* [Records for this exercise]:
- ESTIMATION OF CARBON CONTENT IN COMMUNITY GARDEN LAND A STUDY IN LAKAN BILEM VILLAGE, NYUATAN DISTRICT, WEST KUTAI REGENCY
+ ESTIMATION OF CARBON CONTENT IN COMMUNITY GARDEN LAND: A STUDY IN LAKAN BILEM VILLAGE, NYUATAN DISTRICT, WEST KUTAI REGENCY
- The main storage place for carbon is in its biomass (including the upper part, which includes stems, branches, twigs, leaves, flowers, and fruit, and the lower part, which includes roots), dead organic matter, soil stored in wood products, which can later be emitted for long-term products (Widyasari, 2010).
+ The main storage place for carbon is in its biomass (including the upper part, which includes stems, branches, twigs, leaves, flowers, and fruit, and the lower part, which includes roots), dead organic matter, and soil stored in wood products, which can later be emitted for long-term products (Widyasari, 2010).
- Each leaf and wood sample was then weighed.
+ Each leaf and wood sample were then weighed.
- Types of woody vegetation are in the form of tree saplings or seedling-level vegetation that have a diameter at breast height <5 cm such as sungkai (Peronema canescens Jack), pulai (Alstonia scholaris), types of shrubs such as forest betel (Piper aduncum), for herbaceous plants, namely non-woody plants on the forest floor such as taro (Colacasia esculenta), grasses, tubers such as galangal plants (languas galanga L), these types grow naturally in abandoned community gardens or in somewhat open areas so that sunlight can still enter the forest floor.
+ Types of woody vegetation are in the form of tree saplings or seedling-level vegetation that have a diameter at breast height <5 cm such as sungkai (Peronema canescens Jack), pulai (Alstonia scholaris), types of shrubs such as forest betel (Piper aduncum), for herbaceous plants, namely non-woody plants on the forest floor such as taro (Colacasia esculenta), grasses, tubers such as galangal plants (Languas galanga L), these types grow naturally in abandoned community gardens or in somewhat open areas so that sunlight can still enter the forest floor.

==

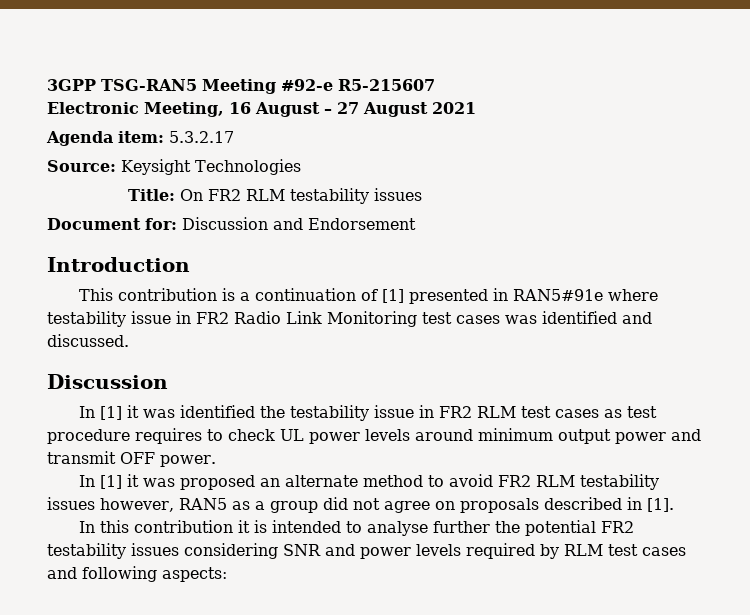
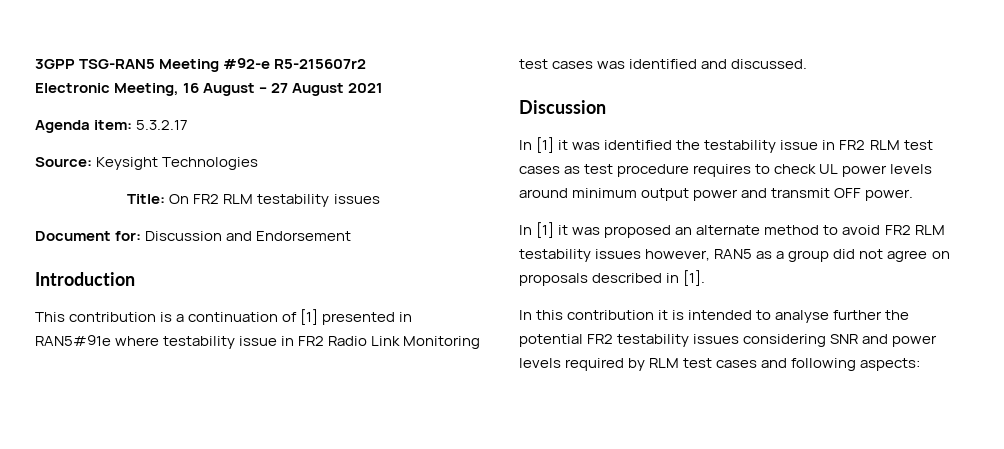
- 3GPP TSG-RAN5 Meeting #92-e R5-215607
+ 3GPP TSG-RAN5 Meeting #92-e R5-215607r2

==

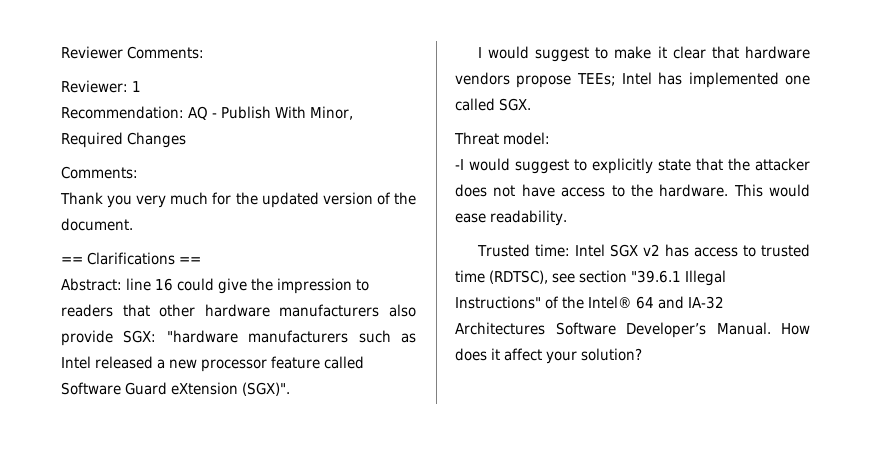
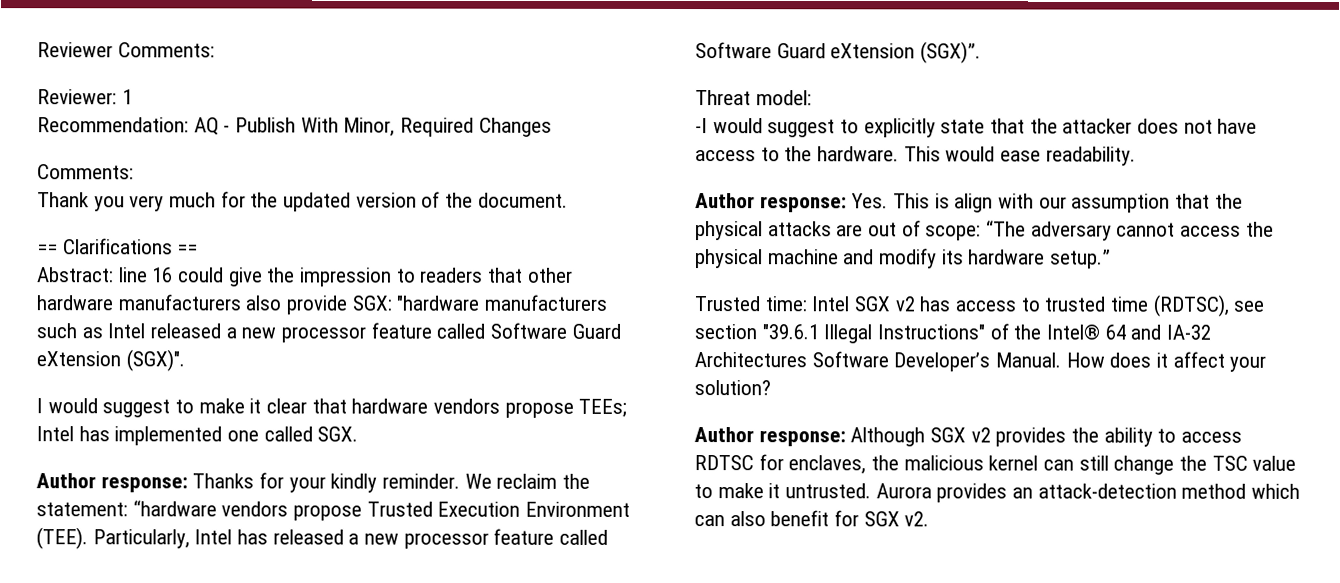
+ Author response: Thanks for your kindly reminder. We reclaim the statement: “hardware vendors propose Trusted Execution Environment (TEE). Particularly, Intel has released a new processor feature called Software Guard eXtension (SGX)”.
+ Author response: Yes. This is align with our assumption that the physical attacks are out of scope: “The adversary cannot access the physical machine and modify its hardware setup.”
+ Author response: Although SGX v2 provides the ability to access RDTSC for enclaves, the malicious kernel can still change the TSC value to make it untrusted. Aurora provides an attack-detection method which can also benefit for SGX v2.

* [What you need to do]:
Everything above from the line containing "- ESTIMATION OF" down to the line containing "GARDEN LAND: A" should be copied exactly, both end lines included, and nothing else.

* [Exercise answer]:
- ESTIMATION OF CARBON CONTENT IN COMMUNITY GARDEN LAND A STUDY IN LAKAN BILEM VILLAGE, NYUATAN DISTRICT, WEST KUTAI REGENCY
+ ESTIMATION OF CARBON CONTENT IN COMMUNITY GARDEN LAND: A STUDY IN LAKAN BILEM VILLAGE, NYUATAN DISTRICT, WEST KUTAI REGENCY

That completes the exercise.